[Before-and-after change data]
· · ·
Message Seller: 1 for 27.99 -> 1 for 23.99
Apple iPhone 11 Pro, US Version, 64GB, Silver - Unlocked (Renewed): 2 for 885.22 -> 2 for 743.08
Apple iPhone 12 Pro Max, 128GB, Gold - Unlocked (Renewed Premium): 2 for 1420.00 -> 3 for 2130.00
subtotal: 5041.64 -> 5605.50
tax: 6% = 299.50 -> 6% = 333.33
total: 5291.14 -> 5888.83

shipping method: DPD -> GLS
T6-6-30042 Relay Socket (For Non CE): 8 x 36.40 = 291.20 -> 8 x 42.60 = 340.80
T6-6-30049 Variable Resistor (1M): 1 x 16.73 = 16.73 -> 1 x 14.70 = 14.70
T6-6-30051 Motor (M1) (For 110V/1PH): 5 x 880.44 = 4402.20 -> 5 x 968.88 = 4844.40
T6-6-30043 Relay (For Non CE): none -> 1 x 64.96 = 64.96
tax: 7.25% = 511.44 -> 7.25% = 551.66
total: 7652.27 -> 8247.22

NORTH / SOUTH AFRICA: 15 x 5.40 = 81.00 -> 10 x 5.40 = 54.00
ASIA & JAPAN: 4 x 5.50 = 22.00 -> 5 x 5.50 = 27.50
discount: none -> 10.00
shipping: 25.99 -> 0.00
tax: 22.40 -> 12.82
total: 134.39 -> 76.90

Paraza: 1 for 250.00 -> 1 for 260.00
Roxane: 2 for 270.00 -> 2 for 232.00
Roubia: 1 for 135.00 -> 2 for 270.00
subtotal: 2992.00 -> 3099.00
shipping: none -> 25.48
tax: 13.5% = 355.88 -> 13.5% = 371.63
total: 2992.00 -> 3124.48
· · ·
● PROBLEM DETAILS
Tell how many lines in the entries above include the word "subtotal", and respond with the number alone.

● ANSWER SPACE
2